SECURITIES AND EXCHANGE COMMISSION

WASHINGTON, DC 20549

 

 

Amendment No. 1 on

FORM 8-K/A

 

 

CURRENT REPORT

Pursuant to Section 13 or 15(d) of the

Securities Exchange Act of 1934

February 27, 2012 (December 28, 2011)

Date of report (Date of earliest event reported)

 

 

STONE ENERGY CORPORATION

(Exact Name of Registrant as Specified in Charter)

 

 

 

Delaware   1-12074   72-1235413

(State or Other Jurisdiction

of Incorporation)

 

(Commission

File Number)

 

(IRS Employer

Identification No.)

625 E. Kaliste Saloom Road

Lafayette, Louisiana

  70508
(Address of Principal Executive Offices)   (Zip Code)

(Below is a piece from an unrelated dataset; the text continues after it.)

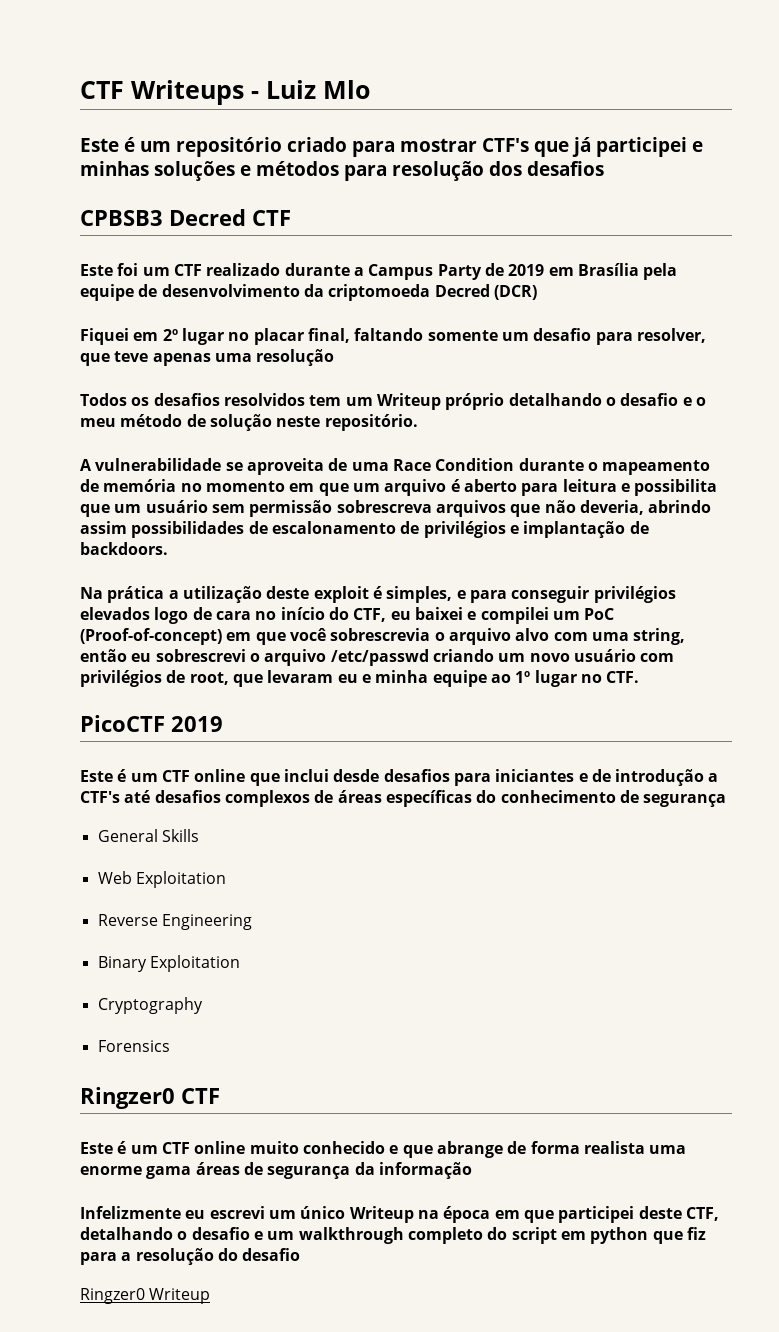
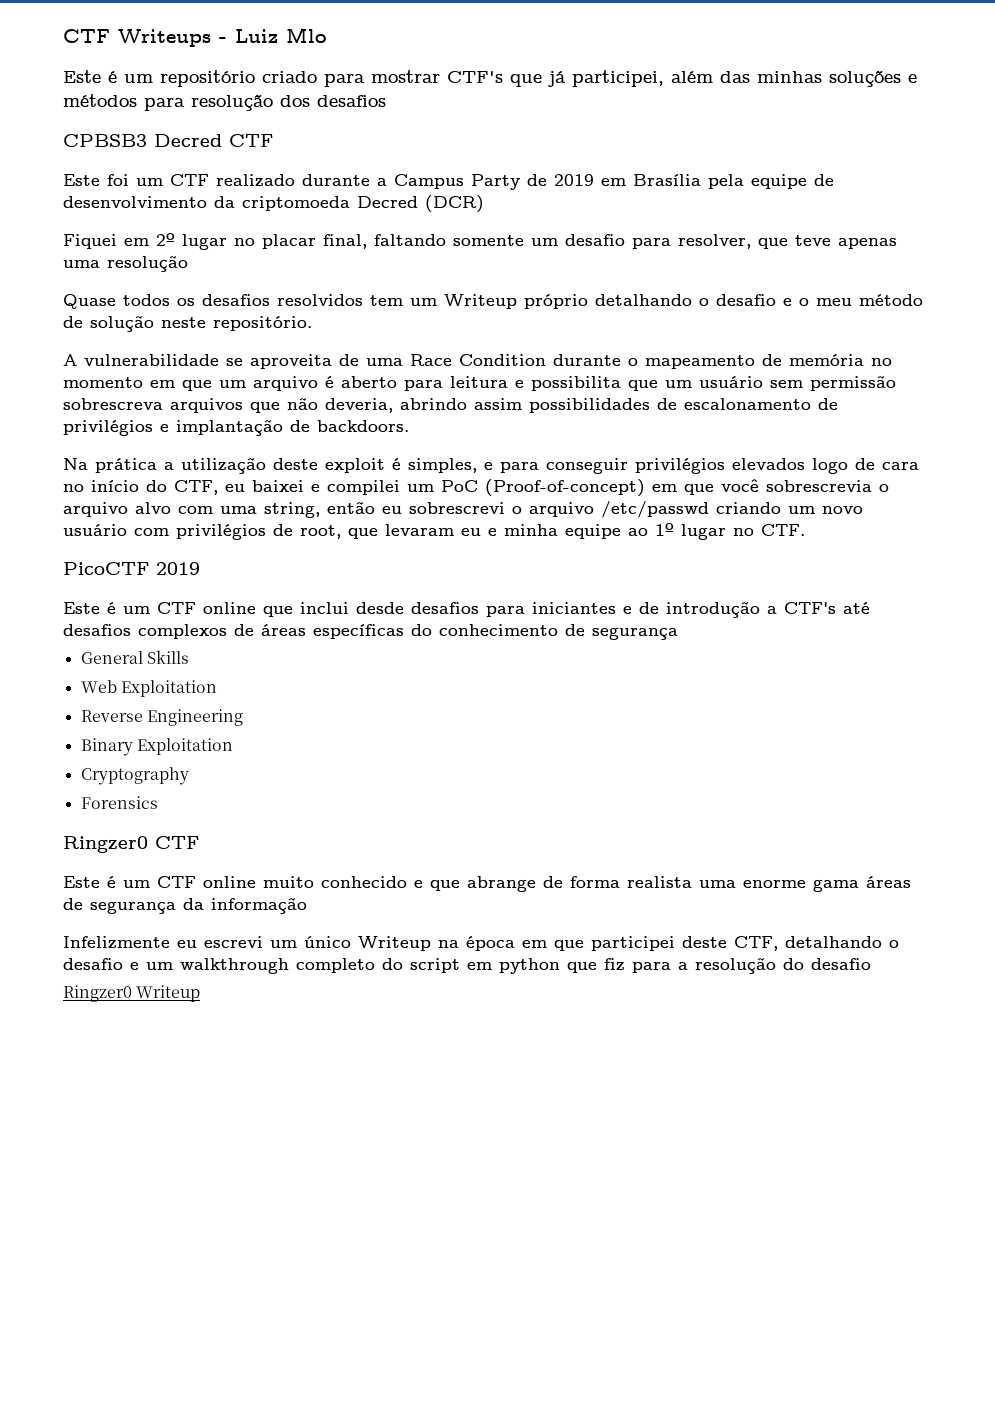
[596,137,703,157] participei e -> [572,70,750,87] participei, além das
[80,393,127,406] Todos -> [63,294,170,309] Quase todos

Registrant’s telephone number, including area code: (337) 237-0410

 

 

Check the appropriate box below if the Form 8-K filing is intended to simultaneously satisfy the filing obligation of the registrant under any of the following provisions:

 

¨ Written communications pursuant to Rule 425 under the Securities Act (17 CFR 230.425)

 

¨ Soliciting material pursuant to Rule 14a-12 under the Exchange Act (17 CFR 240.14a-12)

 

¨ Pre-commencement communications pursuant to Rule 14d-2(b) under the Exchange Act (17 CFR 240.14d-2(b))

 

¨ Pre-commencement communications pursuant to Rule 13e-4(c) under the Exchange Act (17 CFR 240.13e 4(c))

 

 

 


This Amendment No. 1 amends the Current Report on Form 8-K that Stone Energy Corporation (“Stone” or the “Company”) filed with the Securities and Exchange Commission on December 28, 2011, concerning the completion of its acquisition of BP Exploration & Production Inc.’s (“BP”) 75% working interest in the five block deep water Pompano field in Mississippi Canyon, a 51% operating working interest in the adjacent Mississippi Canyon block 29, a 50% non-operated working interest in the Mica field which ties back to the Pompano platform, and interests in 23 deep water exploration leases located in the vicinity of the Pompano field, referred to herein as the “Acquired Properties,” pursuant to a Purchase and Sale Agreement dated as of November 18, 2011. This Current Report on Form 8-K/A amends the Current Report on Form 8-K that Stone filed on December 28, 2011 to include the financial statements and pro forma financial information required by Items 9.01(a) and 9.01(b) and to include exhibits under Item 9.01(d).

 

Item 9.01. Financial Statements and Exhibits.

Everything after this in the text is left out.